Pressions sur les magistrats et les avocats, centres de détention secrets, torture…
Indépendance de la justice : un nouveau rapport met en cause le pouvoir
Yazid Slimani
Embrayant sur les inquiétudes des défenseurs des droits de l’homme algériens, le Réseau euro‑méditerranéen des droits de l’Homme (REMDH) s’inquiète, dans un rapport publié ce jeudi 27 octobre, du peu d’améliorations de l’indépendance de la justice et de la situation des droits de l’homme en Algérie, malgré les réformes annoncées par le pouvoir au début de l’année.
Parmi les obstacles à l’indépendance de la justice, l’ONG cite notamment les lacunes dans la formation des magistrats, les interférences dans leur carrière, la mainmise du pouvoir exécutif sur le Conseil supérieur de la magistrature, le rôle prépondérant de l’Exécutif dans la composition du CSM, le droit de constituer des associations et la liberté d’expression des magistrat.
Pire, selon le REMDH, l’avant‑projet de loi de réforme sur la profession d’avocat « constituerait – si adopté – un renforcement du contrôle de l’autorité judiciaire sur la profession d’avocat ainsi qu’une grave atteinte au droit de la défense ».

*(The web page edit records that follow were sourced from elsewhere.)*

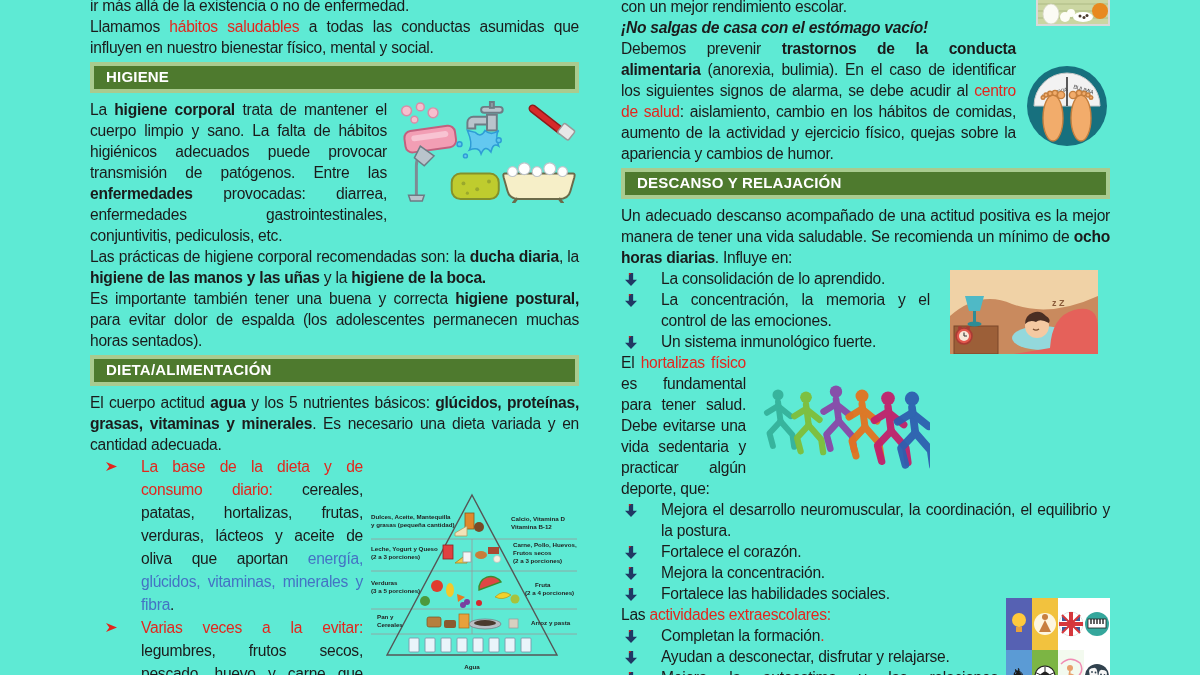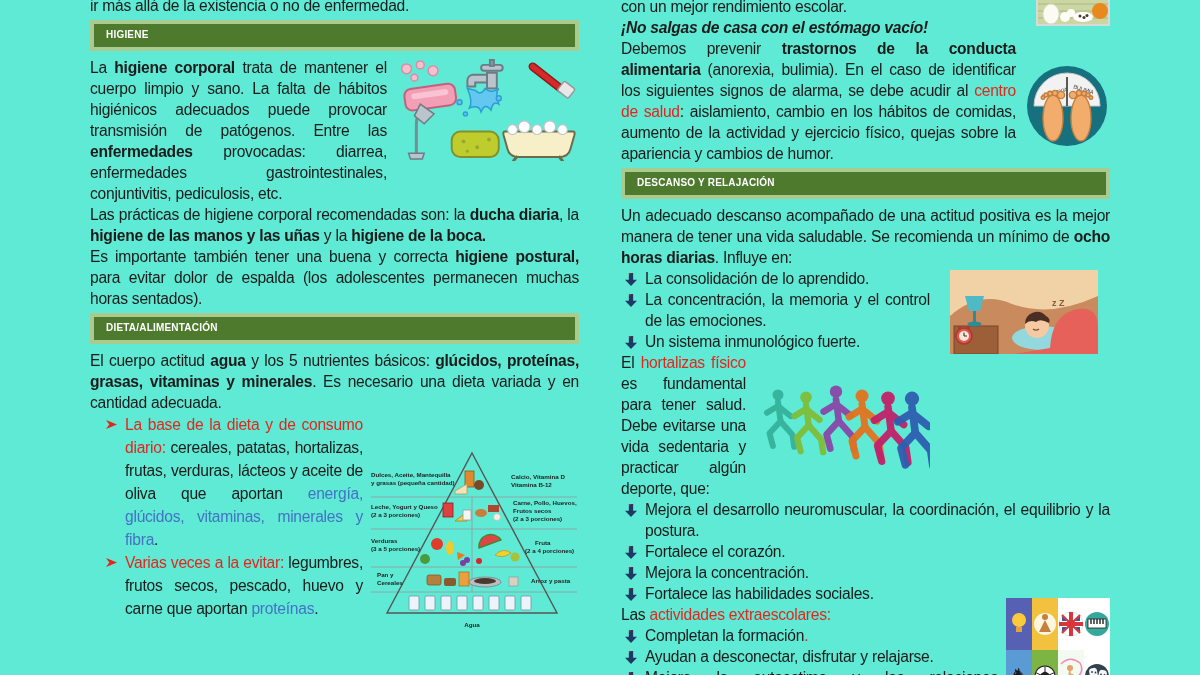--- a/index.html
+++ b/index.html
@@ -3,52 +3,53 @@
 <meta charset="utf-8">
 <style>
   *{margin:0;padding:0;box-sizing:border-box}
   html,body{width:1200px;height:675px;overflow:hidden;background:#fff}
   body{font-family:"Liberation Sans","DejaVu Sans",sans-serif;color:#1b1b1b}
   .page{position:relative;width:1200px;height:675px;background:#5eead4;overflow:hidden}
   .col{position:absolute}
   .col-left{left:90px;top:-5px;width:489px}
   .col-right{left:621px;top:-4px;width:489px}
   .tx{font-size:15.6px;line-height:21px;text-align:justify;letter-spacing:-0.25px}
-  .sec-h{background:#4E7A2E;border:4px solid #A9CB8F;color:#fff;font-size:10px;font-weight:600;
+  .sec-h{background:#4E7A2E;border:4px solid #A9CB8F;color:#fff;font-size:15px;font-weight:600;
          line-height:18px;padding:2px 10px 3px 12px;margin:4px 0 6px;letter-spacing:.2px}
   .sg-b{font-weight:700}
   .sg-r{color:#E3261D}
   .sg-bl{color:#4472C4}
   .sg-bi{font-weight:700;font-style:italic}
   .fl{float:right;display:block}
   .fl svg{display:block;width:100%;height:100%}
   .hyg{width:184px;height:102px;margin:2px 0 2px 8px}
   .pyr{width:210px;height:222px;margin:2px 0 0 6px}
   .photo{width:74px;height:30px;margin:0 0 3px 8px;border:2px solid #D9D9D9;background:#CBD6A2}
   .scalefl{width:86px;height:88px;margin:22px 0 4px 8px}
   .sleepfl{width:172px;height:84px;margin:2px 0 4px 8px}
   .runnersfl{width:178px;height:118px;margin:19px 0 4px 6px}
   .gridfl{width:104px;height:104px;margin:-6px 0 4px 8px}
-  .blist .li{display:flex;gap:8px;align-items:flex-start}
+  .blist .li{display:flex;gap:24px;align-items:flex-start}
   .li-tx{flex:1;text-align:justify;font-size:15.6px;line-height:21px;letter-spacing:-0.25px}
   .list-left .li-tx{line-height:23px}
   .mark{flex:0 0 auto;margin-top:5px}
   .m-red{width:11px;height:11px;background:#E3261D;margin-left:16px;margin-top:6px;
          clip-path:polygon(0 10%,100% 50%,0 90%,30% 50%)}
   .m-navy{width:12px;height:13px;margin-left:4px;
           background:linear-gradient(135deg,#B32425 0%,#B32425 26%,#203864 26%);
           clip-path:polygon(32% 0,68% 0,68% 52%,100% 52%,50% 100%,0 52%,32% 52%)}
 </style>
 </head>
 <body>
 
 <div class="page">
 
   <div class="col col-left">
     <p class="tx"><span class="sg-n">ir más allá de la existencia o no de enfermedad.</span></p>
+    <p class="tx"><span class="sg-n">Llamamos </span><span class="sg-r">hábitos saludables</span><span class="sg-n"> a todas las conductas asumidas que influyen en nuestro bienestar físico, mental y social.</span></p>
 
     <div class="sec-h">
       <span>HIGIENE</span>
     </div>
 
     <p class="tx"><span class="fl hyg">
           <svg viewBox="0 0 184 104">
       <g fill="#F6BFCE" stroke="#D98CA6" stroke-width="1.5">
         <circle cx="10" cy="10" r="5"></circle>
               <circle cx="24" cy="6" r="4"></circle>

Le réseau, à l’instar des avocats en grève depuis mardi, dénonce notamment la remise en cause de l’indépendance du conseil de l’Ordre si le parquet était dorénavant autorisé à prendre des sanctions contre les avocats, et plus généralement le risque d’une « ingérence » qui remettrait en cause l’indépendance de la justice.
« Banalisation des centres de détention secrets »
Le REMDH revient également sur la levée de l’état d’urgence décidée par le gouvernement en février dernier. Selon l’ONG, elle « n’a pas profondément affecté le système judiciaire » car des dispositions qui étaient inscrites dans l’état d’urgence ont « été intégrées dans la législation ordinaire ». « Dans le cadre de la lutte contre le terrorisme, le gouvernement a mis en place une Justice étroitement contrôlée par les autorités politiques. Arguant des conditions de sécurité des juges et de la sécurité intérieure et extérieure de l’État, les décisions de Justice sont suivies de près et les juges sont rappelés à l’ordre non seulement par contacts et par téléphone sans laisser de traces mais aussi par directives écrites », souligne le rapport.
Le REMDH donne l’exemple de la définition dans la loi de l’« acte terroriste » qui est « extrêmement large » et « pèse comme une menace, même contre des actes d’opposition politique ». « Mais le maintien de cette législation pèse également sur l’indépendance des magistrats et de la Justice tout entière car le comportement du pouvoir politique et militaire reste le même, de sorte que les circulaires et les injonctions adressées aux magistrats du Parquet et du Siège continuent de les contraindre et créent un climat de peur ou de démobilisation dans les milieux judiciaires », ajoute l’ONG. Le REMDH parle aussi d’une « banalisation des centres de détention secrets et de la pratique de la torture ». Le gouvernement réfute leur existence, mais selon l’ONG, il peine à convaincre.
Enfin, le réseau REMDH demande au pouvoir algérien « une réelle volonté politique de faire progresser de manière substantielle la cause de l’indépendance de la justice ». L’ONG formule dans son rapport plusieurs recommandations aux autorités algériennes.